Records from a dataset
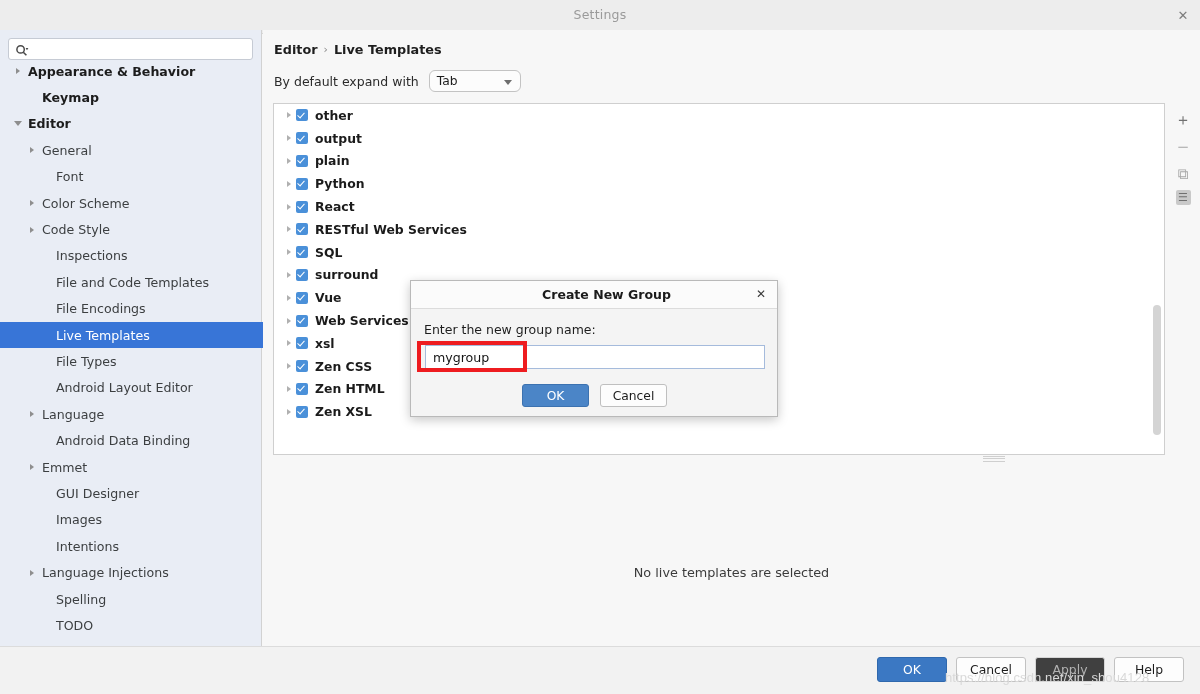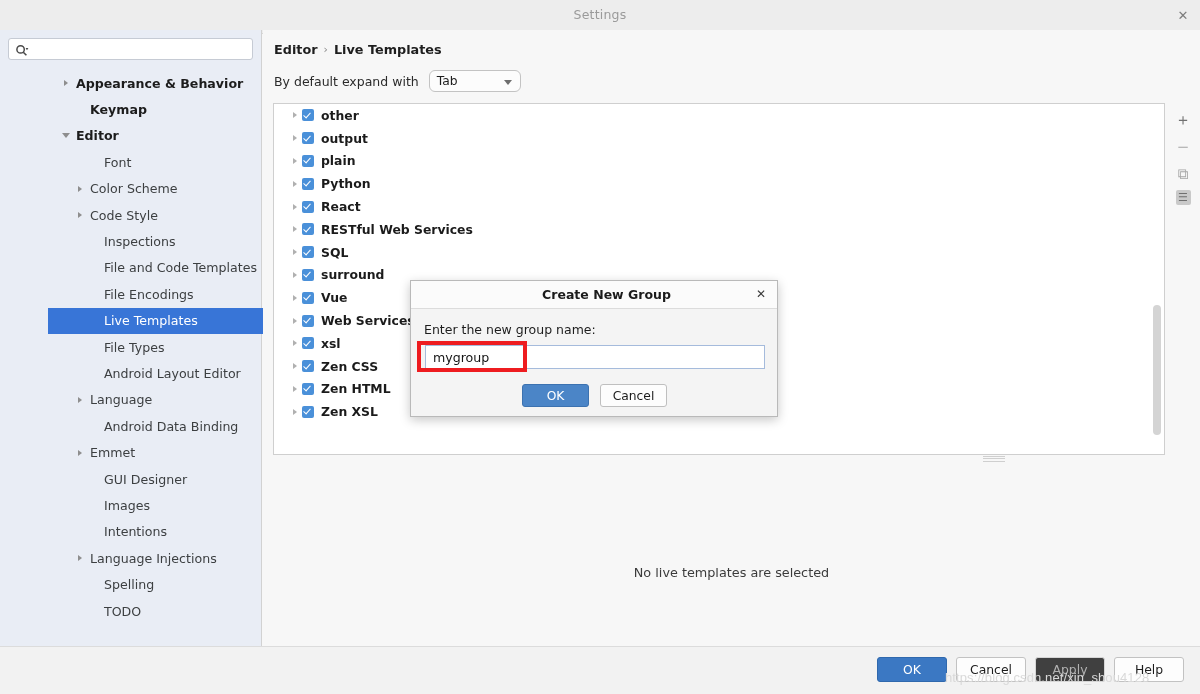"Appearance & Behavior" .tree { margin-left: 48px -> none; top: 40px -> 28px }
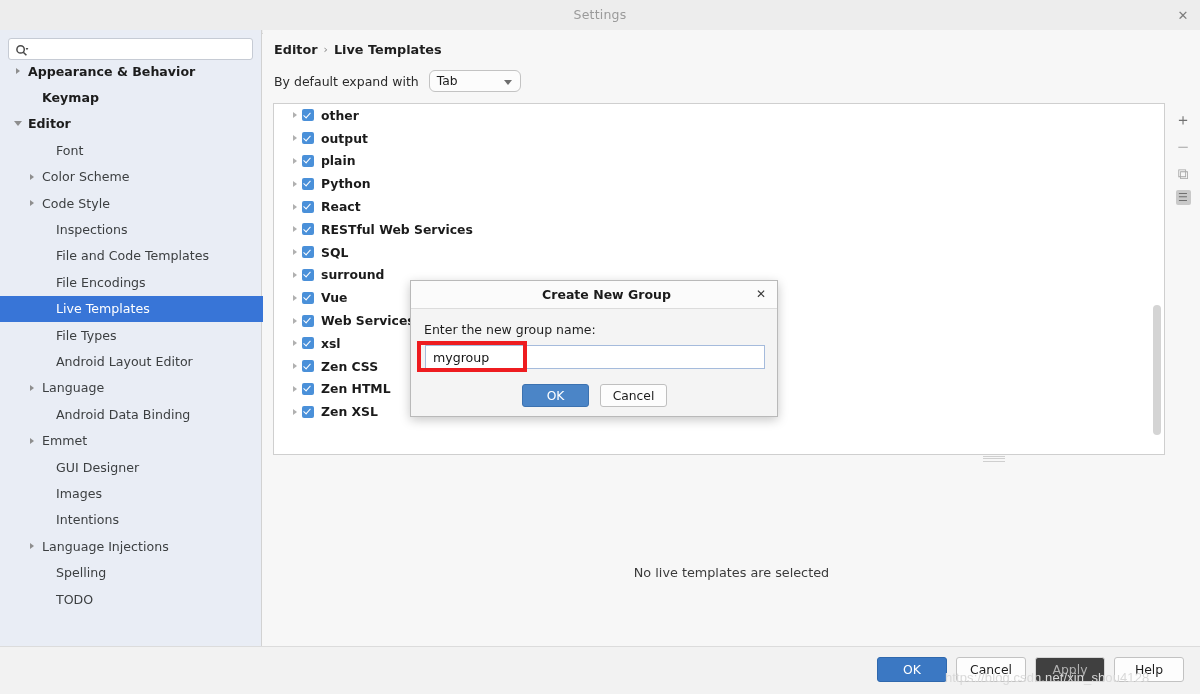"other" .list-box { padding-left: 6px -> none }
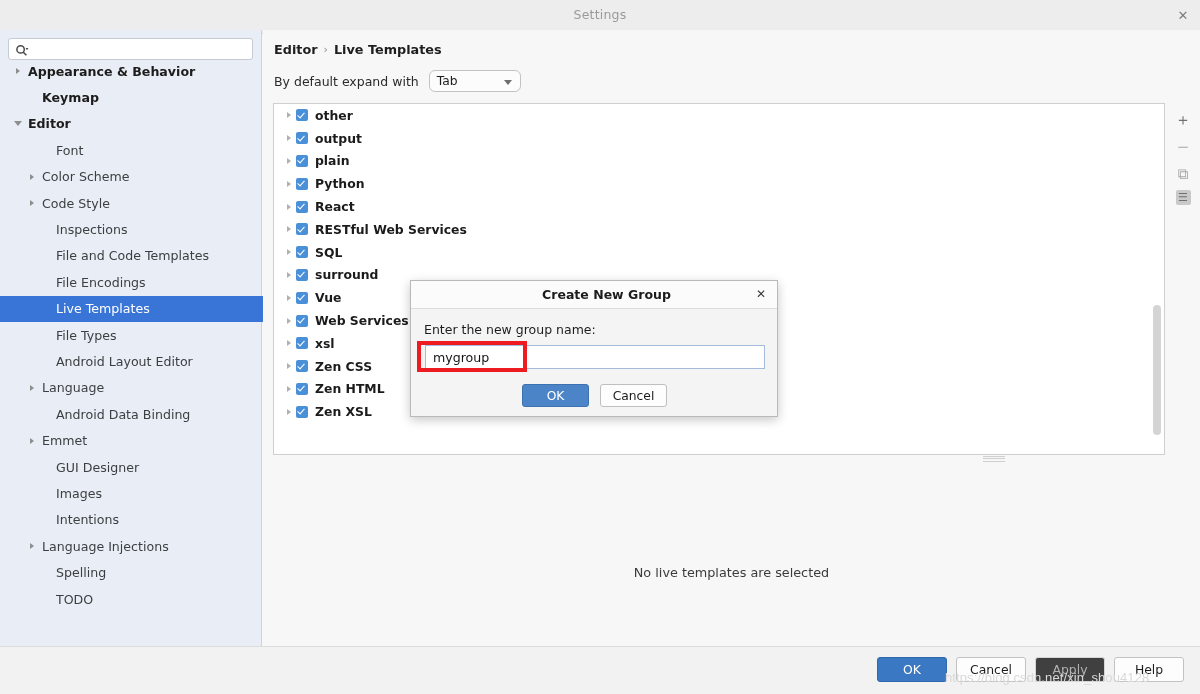"General" div.tree-row { html: none -> <div> <span> <i></i> </span> <span>General</span> </div> }
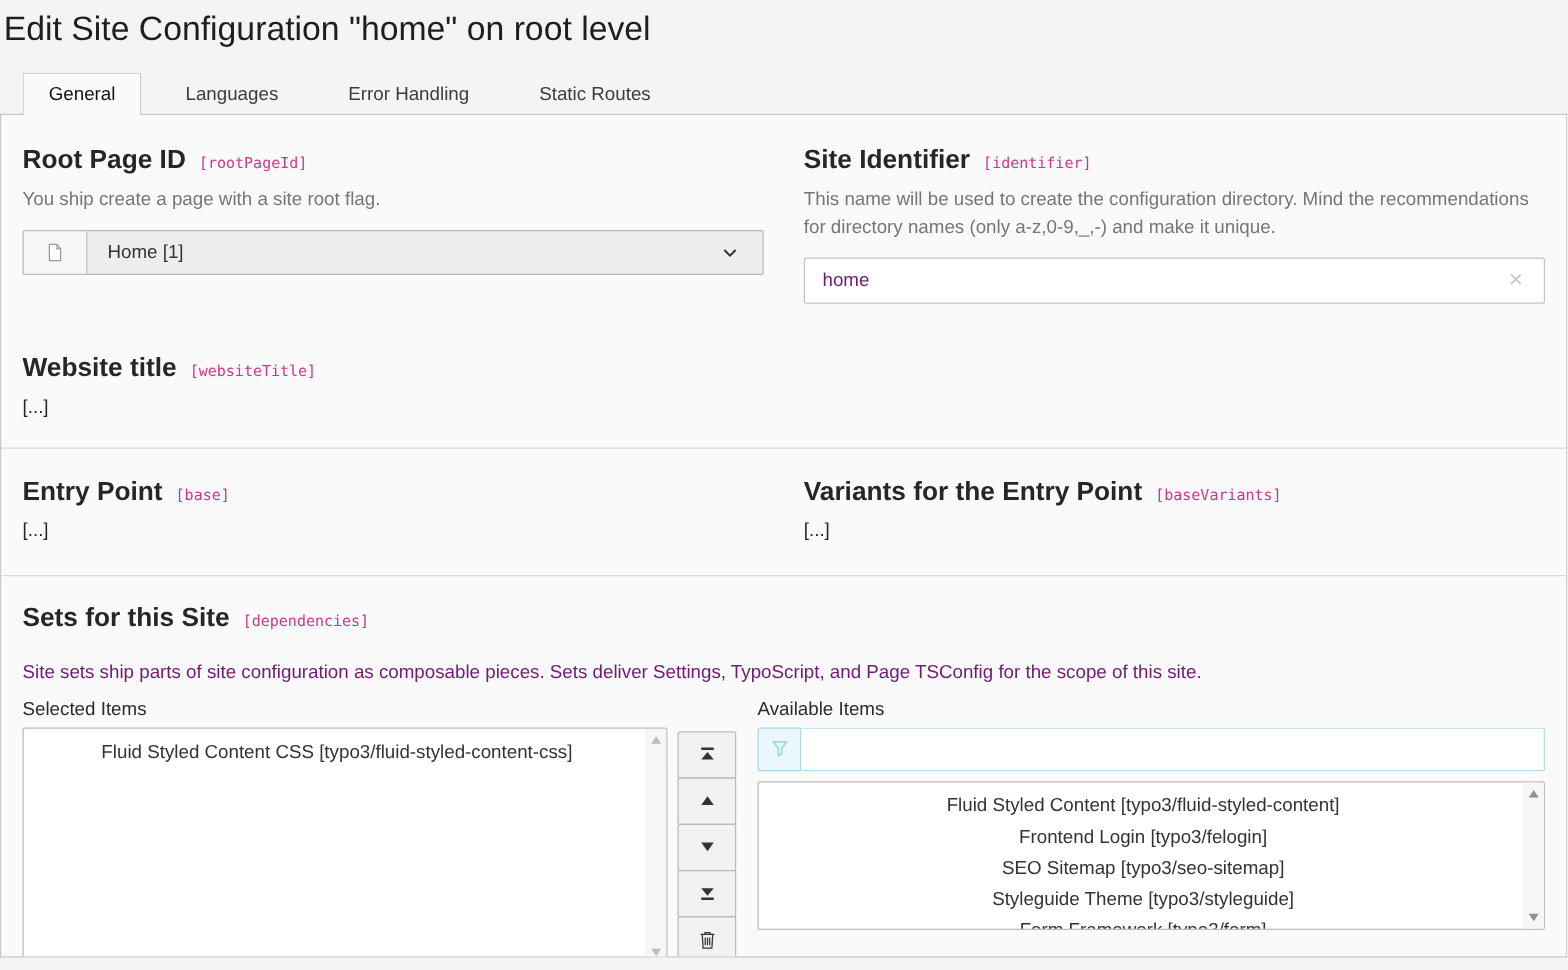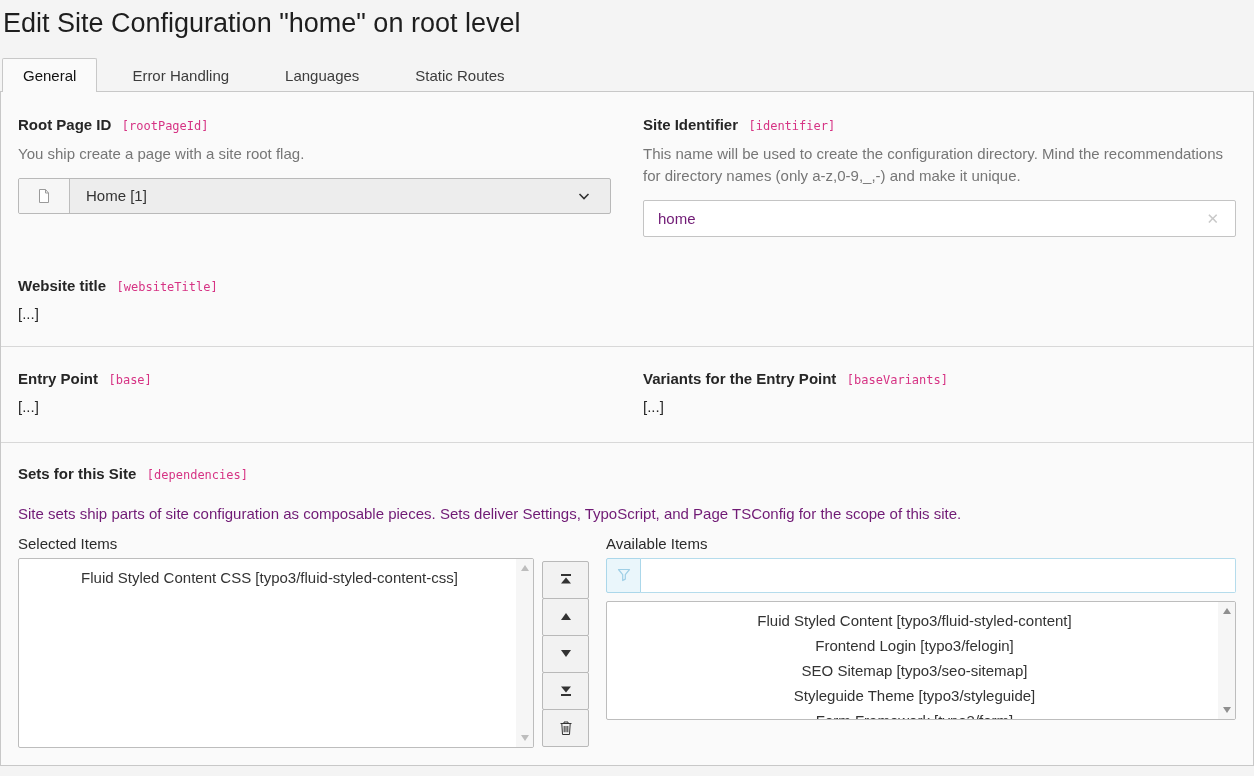"General" .tabbar { padding-left: 2px -> 18px }
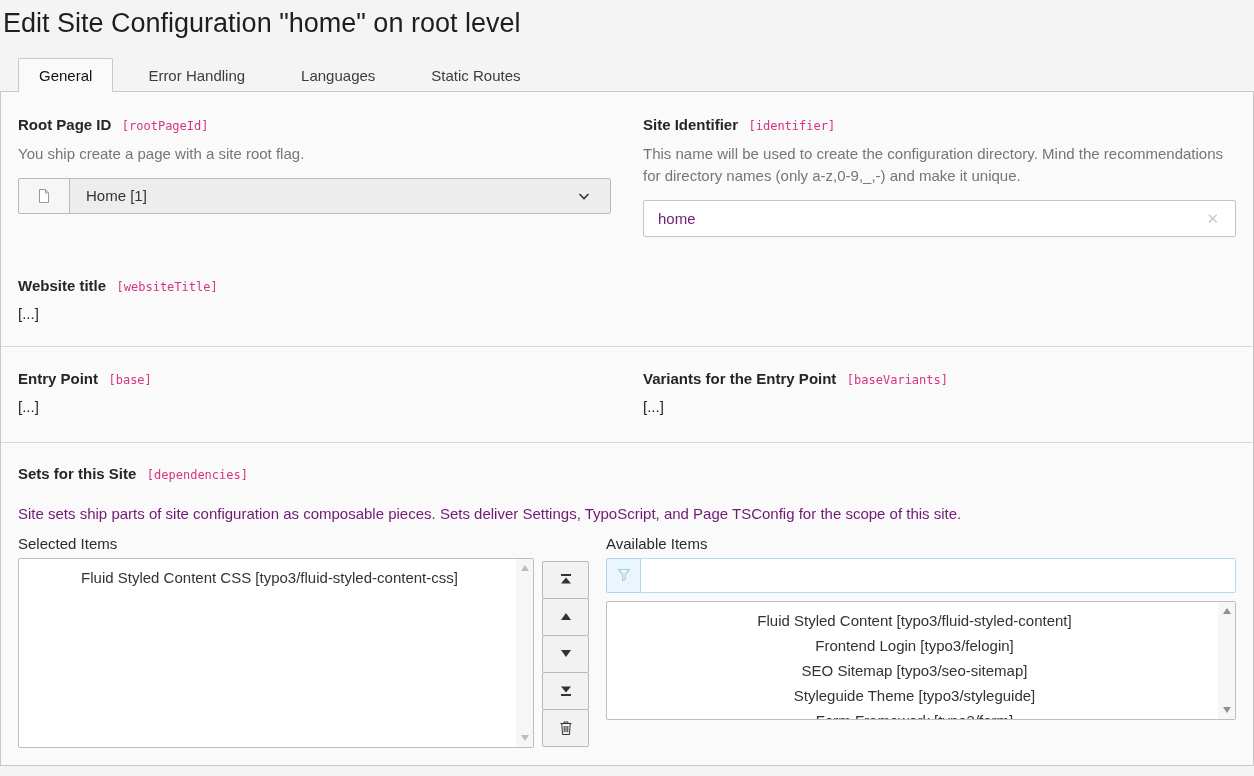"Error Handling" button.tab { order: before "Languages" -> after "Languages" }
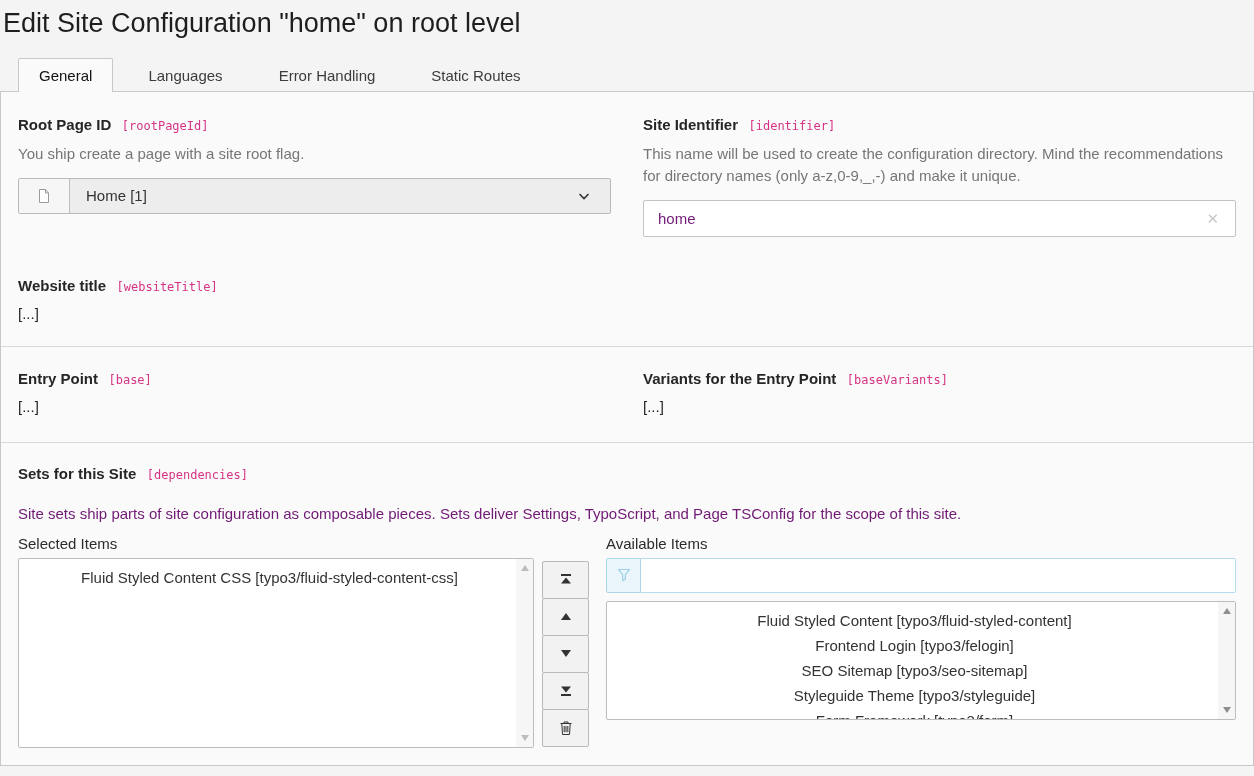"Root Page ID" .field-label { font-size: 15px -> 21px }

Problem to solve:
Word for word, give again the lines from the line with "padding-left: 2px ->" through the end of the records above, with both ends included and the pictures left out.

Written reply:
"General" .tabbar { padding-left: 2px -> 18px }
"Error Handling" button.tab { order: before "Languages" -> after "Languages" }
"Root Page ID" .field-label { font-size: 15px -> 21px }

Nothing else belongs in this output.